Problem to solve
An identical copy of all the entries is the required result.

Stored records
/---
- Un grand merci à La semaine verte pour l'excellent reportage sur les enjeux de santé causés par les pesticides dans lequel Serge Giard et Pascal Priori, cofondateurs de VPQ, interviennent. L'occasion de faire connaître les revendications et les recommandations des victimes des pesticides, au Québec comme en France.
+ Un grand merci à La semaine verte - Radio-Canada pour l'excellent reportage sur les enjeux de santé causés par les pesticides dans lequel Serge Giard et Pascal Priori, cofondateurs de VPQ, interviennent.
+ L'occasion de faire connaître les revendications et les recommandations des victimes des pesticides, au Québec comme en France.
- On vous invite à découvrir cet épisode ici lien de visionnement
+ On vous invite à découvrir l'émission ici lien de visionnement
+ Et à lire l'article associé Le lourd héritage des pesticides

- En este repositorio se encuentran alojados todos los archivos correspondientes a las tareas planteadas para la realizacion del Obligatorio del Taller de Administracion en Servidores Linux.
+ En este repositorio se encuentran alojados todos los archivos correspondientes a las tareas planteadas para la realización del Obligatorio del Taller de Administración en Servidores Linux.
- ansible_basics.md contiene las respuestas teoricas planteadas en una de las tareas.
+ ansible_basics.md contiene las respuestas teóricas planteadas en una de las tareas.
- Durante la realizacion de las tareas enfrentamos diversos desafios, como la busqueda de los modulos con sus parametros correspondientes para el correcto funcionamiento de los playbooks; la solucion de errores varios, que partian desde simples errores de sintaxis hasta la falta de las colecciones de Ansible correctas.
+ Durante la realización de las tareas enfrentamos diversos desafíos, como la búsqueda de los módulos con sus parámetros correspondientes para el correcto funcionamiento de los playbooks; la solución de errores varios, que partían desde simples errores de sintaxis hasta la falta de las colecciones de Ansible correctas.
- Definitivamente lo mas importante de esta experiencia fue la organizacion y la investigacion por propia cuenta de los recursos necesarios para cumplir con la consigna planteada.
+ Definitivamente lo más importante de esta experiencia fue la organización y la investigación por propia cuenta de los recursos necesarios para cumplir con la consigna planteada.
\---
Result of the task
- Un grand merci à La semaine verte pour l'excellent reportage sur les enjeux de santé causés par les pesticides dans lequel Serge Giard et Pascal Priori, cofondateurs de VPQ, interviennent. L'occasion de faire connaître les revendications et les recommandations des victimes des pesticides, au Québec comme en France.
+ Un grand merci à La semaine verte - Radio-Canada pour l'excellent reportage sur les enjeux de santé causés par les pesticides dans lequel Serge Giard et Pascal Priori, cofondateurs de VPQ, interviennent.
+ L'occasion de faire connaître les revendications et les recommandations des victimes des pesticides, au Québec comme en France.
- On vous invite à découvrir cet épisode ici lien de visionnement
+ On vous invite à découvrir l'émission ici lien de visionnement
+ Et à lire l'article associé Le lourd héritage des pesticides

- En este repositorio se encuentran alojados todos los archivos correspondientes a las tareas planteadas para la realizacion del Obligatorio del Taller de Administracion en Servidores Linux.
+ En este repositorio se encuentran alojados todos los archivos correspondientes a las tareas planteadas para la realización del Obligatorio del Taller de Administración en Servidores Linux.
- ansible_basics.md contiene las respuestas teoricas planteadas en una de las tareas.
+ ansible_basics.md contiene las respuestas teóricas planteadas en una de las tareas.
- Durante la realizacion de las tareas enfrentamos diversos desafios, como la busqueda de los modulos con sus parametros correspondientes para el correcto funcionamiento de los playbooks; la solucion de errores varios, que partian desde simples errores de sintaxis hasta la falta de las colecciones de Ansible correctas.
+ Durante la realización de las tareas enfrentamos diversos desafíos, como la búsqueda de los módulos con sus parámetros correspondientes para el correcto funcionamiento de los playbooks; la solución de errores varios, que partían desde simples errores de sintaxis hasta la falta de las colecciones de Ansible correctas.
- Definitivamente lo mas importante de esta experiencia fue la organizacion y la investigacion por propia cuenta de los recursos necesarios para cumplir con la consigna planteada.
+ Definitivamente lo más importante de esta experiencia fue la organización y la investigación por propia cuenta de los recursos necesarios para cumplir con la consigna planteada.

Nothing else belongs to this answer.